5.3.1: Practice Using the z Table

Example \(\PageIndex{1}\)

Find the \(z\)-score that bounds the top 9% of the distribution.

Solution

Because we are looking for top 9%, we need to look for the p-value closest to p = .91000 (\(100\% - 9\% = 91\%\)) because the p-values (probabilities) in the z Table show the probability of score being lower, but this question is asking for top 9%, not the portion lower than \(9\%\). There should be \(91\%\) of scores lower than the top \(9\%\).
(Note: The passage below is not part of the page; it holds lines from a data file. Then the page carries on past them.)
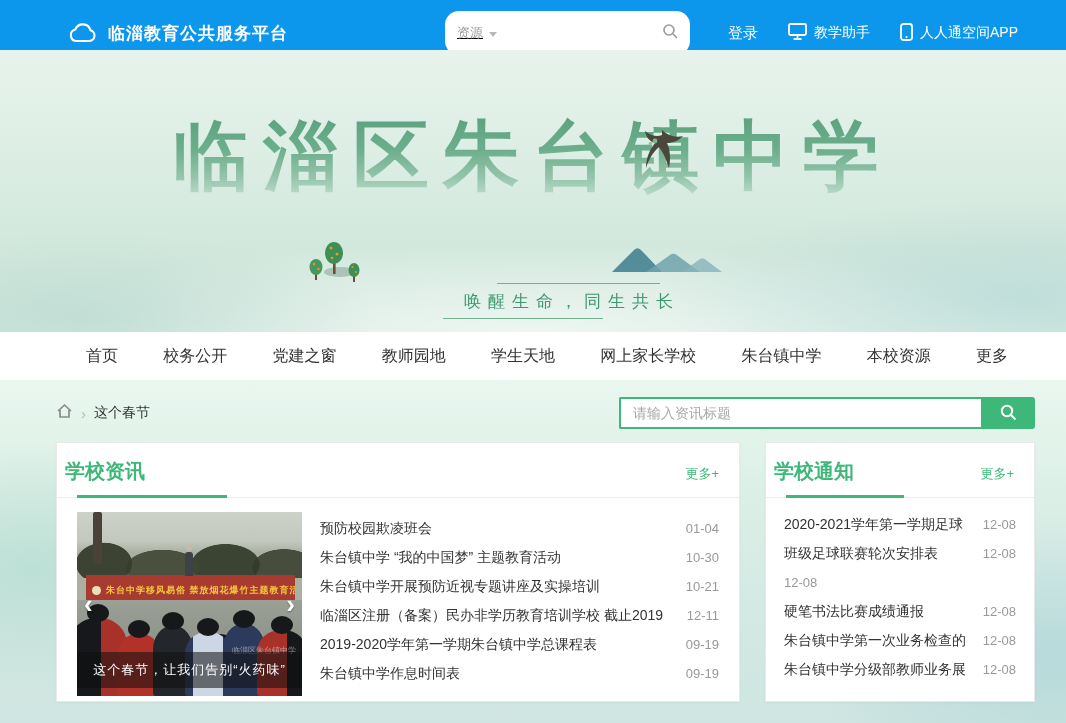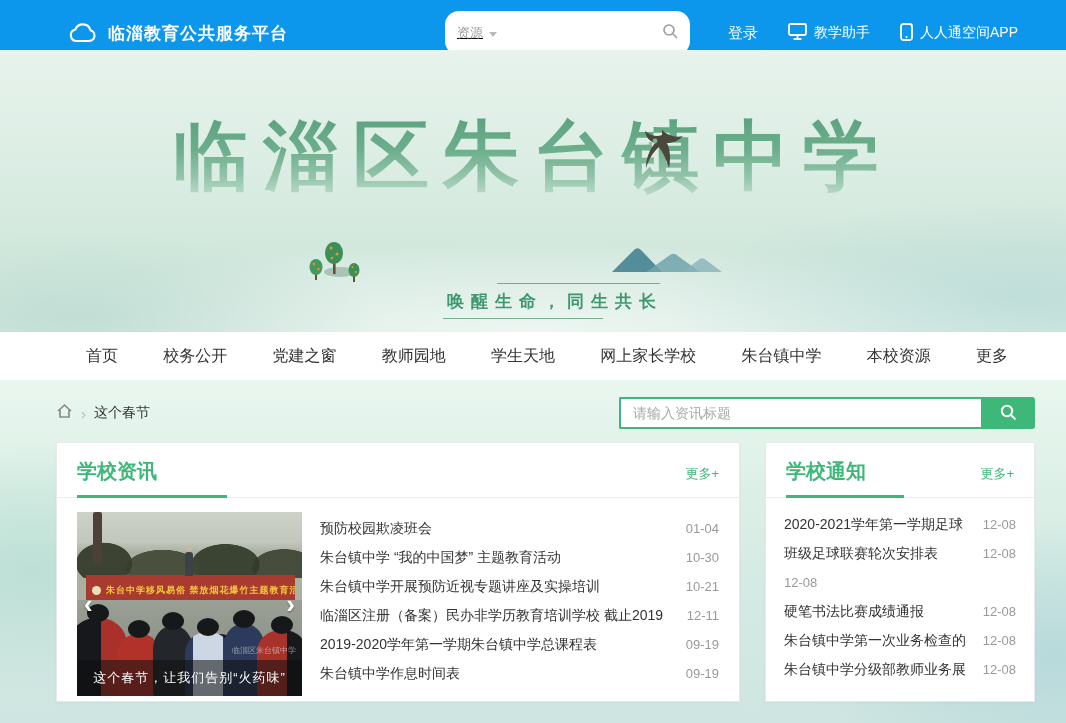--- a/index.html
+++ b/index.html
@@ -29,22 +29,22 @@
   .school-title { position:absolute; top:56px; left:0; right:0; text-align:center; z-index:2;
       font-family:"Liberation Serif", serif; font-weight:bold; font-size:76px; letter-spacing:14px; white-space:nowrap;
       background:linear-gradient(180deg,#579f7d 0%, #6cae8b 42%, #95c5ab 70%, rgba(210,232,221,.15) 100%);
       -webkit-background-clip:text; background-clip:text; color:transparent; }
   .swallow { position:absolute; left:638px; top:78px; z-index:3; }
   .trees { position:absolute; left:306px; top:192px; z-index:3; }
   .mount { position:absolute; left:612px; top:196px; z-index:1; opacity:.85; }
   .slogan-wrap { position:absolute; top:228px; left:0; right:0; z-index:3; }
   .slogan-line-top { position:absolute; left:497px; top:5px; width:163px; height:1px; background:#74b191; }
   .slogan-line-bot { position:absolute; left:443px; top:40px; width:160px; height:1px; background:#74b191; }
-  .slogan { position:absolute; left:430px; top:12px; width:250px; text-align:center;
-            color:#3f9870; font-size:17px; font-weight:bold; letter-spacing:7px; white-space:nowrap; }
+  .slogan { position:absolute; left:430px; top:12px; width:250px; text-align:right;
+            color:#3f9870; font-size:17px; font-weight:normal; letter-spacing:7px; white-space:nowrap; }
 
   
   .mainnav { height:48px; background:#fff; display:flex; align-items:center; justify-content:space-between;
              padding:0 58px 0 86px; }
   .nav-item { font-size:16px; color:#333; cursor:pointer; white-space:nowrap; }
 
   
   .content { height:343px; position:relative;
       background:linear-gradient(180deg,#e9f7ef 0%, #ddf0e7 30%, #d5eae4 60%, #cfe5e1 100%); }
   .content::before { content:""; position:absolute; inset:0;
@@ -58,21 +58,21 @@
   .news-search input { width:362px; height:32px; border:2px solid #3db878; border-right:none; background:#fff;
       padding:0 12px; font-size:14px; color:#333; outline:none; border-radius:2px 0 0 2px; }
   .news-search input::placeholder { color:#a8a8a8; }
   .search-btn { width:54px; height:32px; background:#3db878; border:none; cursor:pointer;
       display:flex; align-items:center; justify-content:center; border-radius:0 3px 3px 0; }
 
   .cards { position:relative; display:flex; gap:25px; margin:13px 31px 0 56px; z-index:1; }
   .card { background:#fff; border:1px solid #e9e9e9; box-shadow:0 1px 3px rgba(0,0,0,.04); height:260px; }
   .card-news { flex:1; }
   .card-notice { flex:none; width:270px; }
-  .card-head { display:flex; align-items:baseline; justify-content:space-between; padding:15px 20px 0 20px; }
+  .card-head { display:flex; align-items:baseline; justify-content:space-between; padding:15px 20px 0 8px; }
   .card-title { font-size:20px; color:#3db878; font-weight:bold; }
   .more-link { font-size:13px; color:#3db878; cursor:pointer; }
   .card-rule { position:relative; height:1px; background:#ececec; margin-top:12px; }
   .card-rule .seg { position:absolute; left:20px; top:-2px; height:3px; background:#3db878; }
   .seg-news { width:150px; } .seg-notice { width:118px; }
 
   .card-body { display:flex; gap:18px; padding:14px 20px 0 20px; }
   .news-list { flex:1; padding-top:2px; }
   .n-row { display:flex; align-items:center; height:29px; cursor:pointer; }
   .n-title { font-size:14px; color:#333; white-space:nowrap; overflow:hidden; text-overflow:ellipsis; flex:1; padding-right:14px; }
@@ -99,21 +99,21 @@
   .ps::before { content:""; position:absolute; top:-14px; left:50%; transform:translateX(-50%);
       width:22px; height:18px; border-radius:50%; background:#17181a; }
   .p1 { left:-8px;  width:58px; height:78px; background:linear-gradient(90deg,#16181c 55%, #a8322a 55%); }
   .p2 { left:40px;  width:44px; height:62px; background:#b23229; }
   .p3 { left:76px;  width:40px; height:70px; background:#23262b; }
   .p4 { left:108px; width:46px; height:64px; background:linear-gradient(90deg,#2c3a5c 18%, #cdd6e4 18% 82%, #2c3a5c 82%); }
   .p5 { left:146px; width:42px; height:72px; background:#2c3a5c; }
   .p6 { left:180px; width:50px; height:66px; background:linear-gradient(90deg,#a8322a 60%, #16181c 60%); }
   .p7 { left:22px;  width:34px; height:46px; background:#7d2420; }
   .p8 { left:127px; width:34px; height:48px; background:#cdd6e4; }
-  .ph-caption { position:absolute; left:0; right:0; bottom:0; height:36px; background:rgba(15,15,15,.55);
+  .ph-caption { position:absolute; left:0; right:0; bottom:8px; height:36px; background:rgba(15,15,15,.55);
       color:#fff; font-size:13px; display:flex; align-items:center; justify-content:center; letter-spacing:1px; z-index:4;}
   .ph-mark { position:absolute; right:6px; bottom:40px; color:rgba(230,230,230,.55); font-size:8px; z-index:4; }
   .c-arrow { position:absolute; top:50%; transform:translateY(-50%); color:#fff; font-size:26px; line-height:1;
       z-index:5; cursor:pointer; text-shadow:0 1px 2px rgba(0,0,0,.4); font-weight:bold;}
   .c-prev { left:7px; } .c-next { right:7px; }
 </style>
 </head>
 <body>
 
 <div class="topbar">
The closest p-value to p = .91000 (\(91\%\)) is 0.90988. The z-score for p = 0.90988 iz z=1.34.

The z-score for the top \(9\%\) of the distribution is z=1.34 (for p=0.90988, the closest probability to \(91\%\), which marks everyone lower than the top \(9\%\)).

Example \(\PageIndex{2}\)

The heights of women in the United States are normally distributed with a mean of 63.7 inches and a standard deviation of 2.7 inches. If you randomly select a woman in the United States, what is the probability that she will be between taller than 64 inches?

Solution

X (raw score) = 64 inches

\( \displaystyle \bar{X} \) = 63.7 inches

s=2.7 inches

\[z=\dfrac{x-\overline{X}}{s} = \dfrac{64-63.7}{2.7} = \dfrac{0.30}{2.7} = 0.11 \nonumber \]

Finding z=0.11 on the z Table, we see that p = 0.543860. This is the probability that a score will be lower than our raw score, but the question asked the proportion who would be taller.

\(1 - 0.54380 = 0.4562 \)

\(p \times 100 = 0.4562 \times 100 = 45.62\% \)

Final Answer (in words): The probability that a woman in the U.S. would be 64 inches or taller is 0.4562, or \(45.62\%\).